Work request: In the records below, which lines include "else"? Copy them.
Records shown below:
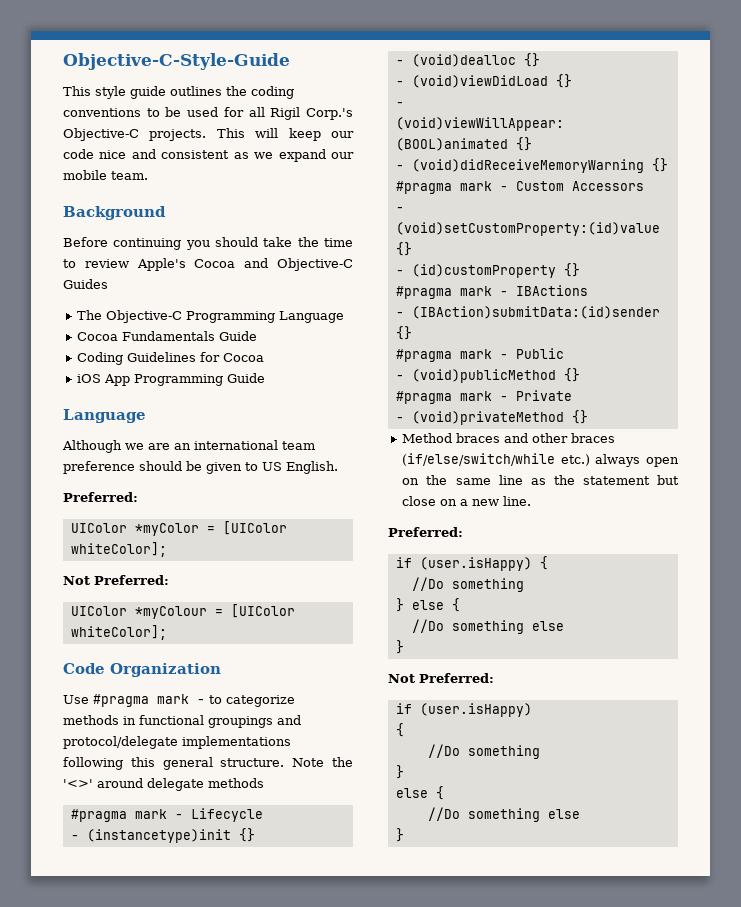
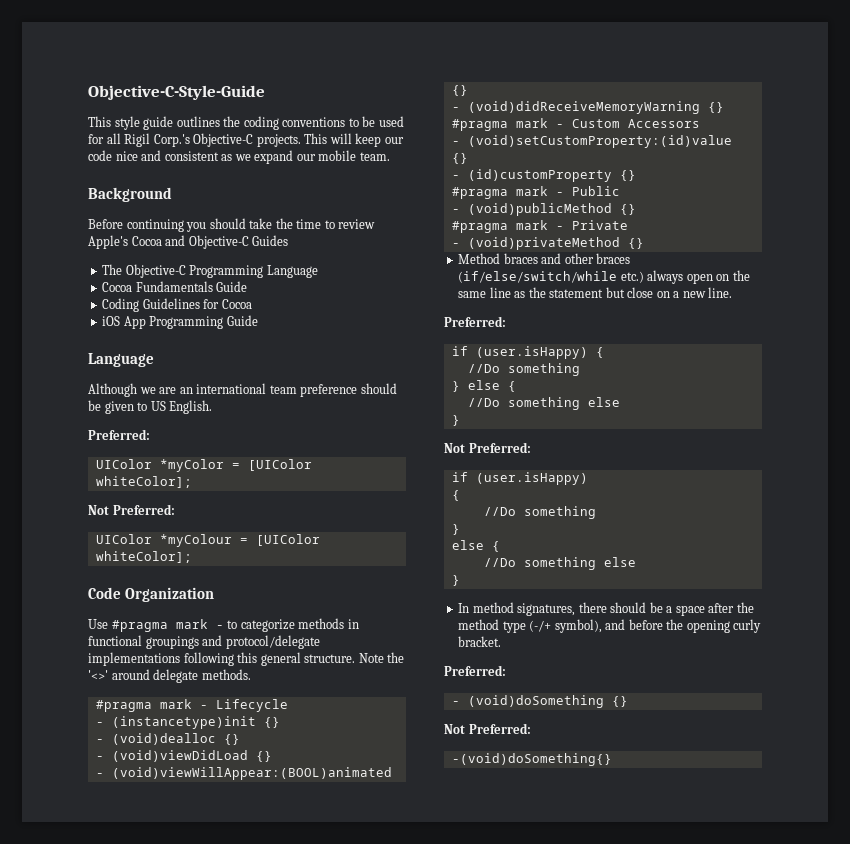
[208,778,264,788] methods -> [201,669,251,680] methods.
[395,285,588,299] [395,306,660,319] [395,326,412,340] // #pragma mark - IBActions // - (IBAction)submitData:(id)sender {} -> (636, 175) none
(404, 835) none -> [458,602,754,616] [458,619,762,633] [458,636,502,647] [444,665,506,676] [451,695,628,708] [444,723,531,734] [451,753,612,766] // In method signatures, there should be a space after the method type (-/+ symbol), and before the opening curly bracket. // Preferred: // - (void)doSomething {} // Not Preferred: // -(void)doSomething{}

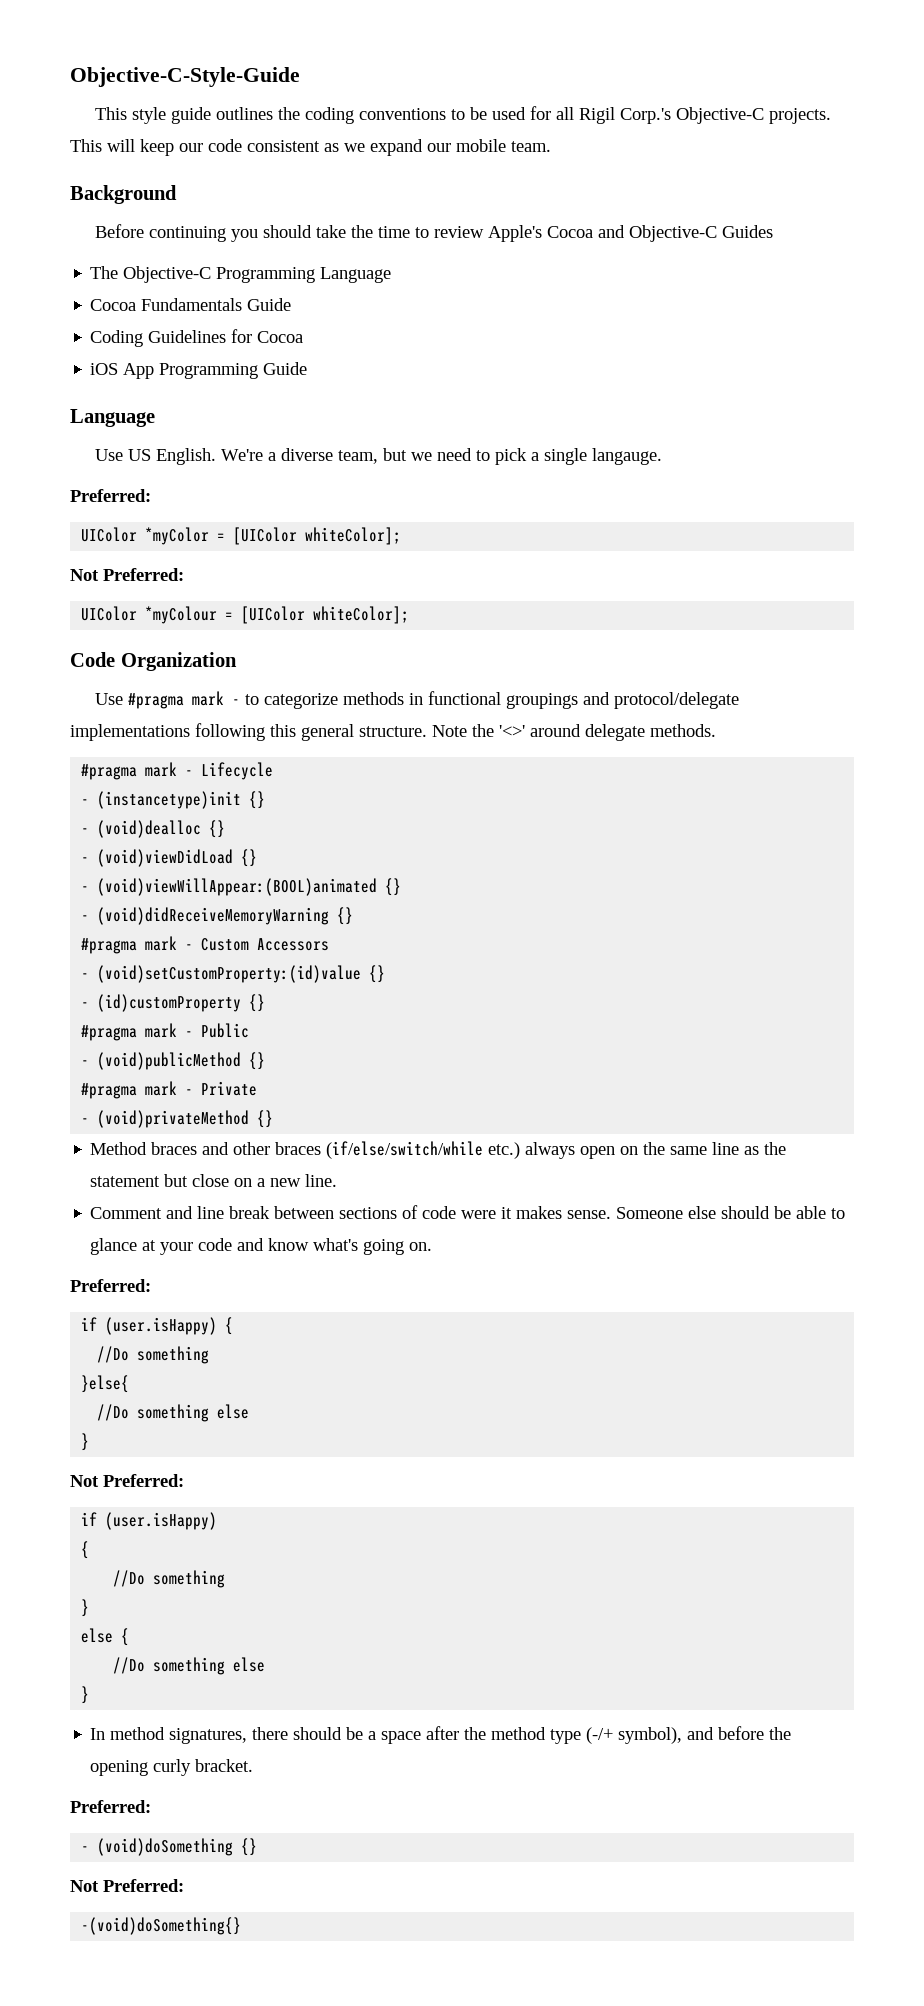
[115,150,162,161] nice and -> (242, 145) none
[88,383,397,397] [88,400,213,414] Although we are an international team preference should be given to US English. -> [94,448,662,465] Use US English. We're a diverse team, but we need to pick a single langauge.
(733, 292) none -> [90,1205,846,1219] [90,1238,433,1255] // Comment and line break between sections of code were it makes sense. Someone else should be able to glance at your code and know what's going on.
[451,380,516,392] } else { -> [81,1375,130,1393] }else{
End of Records shown.
Response area:
(733, 292) none -> [90,1205,846,1219] [90,1238,433,1255] // Comment and line break between sections of code were it makes sense. Someone else should be able to glance at your code and know what's going on.
[451,380,516,392] } else { -> [81,1375,130,1393] }else{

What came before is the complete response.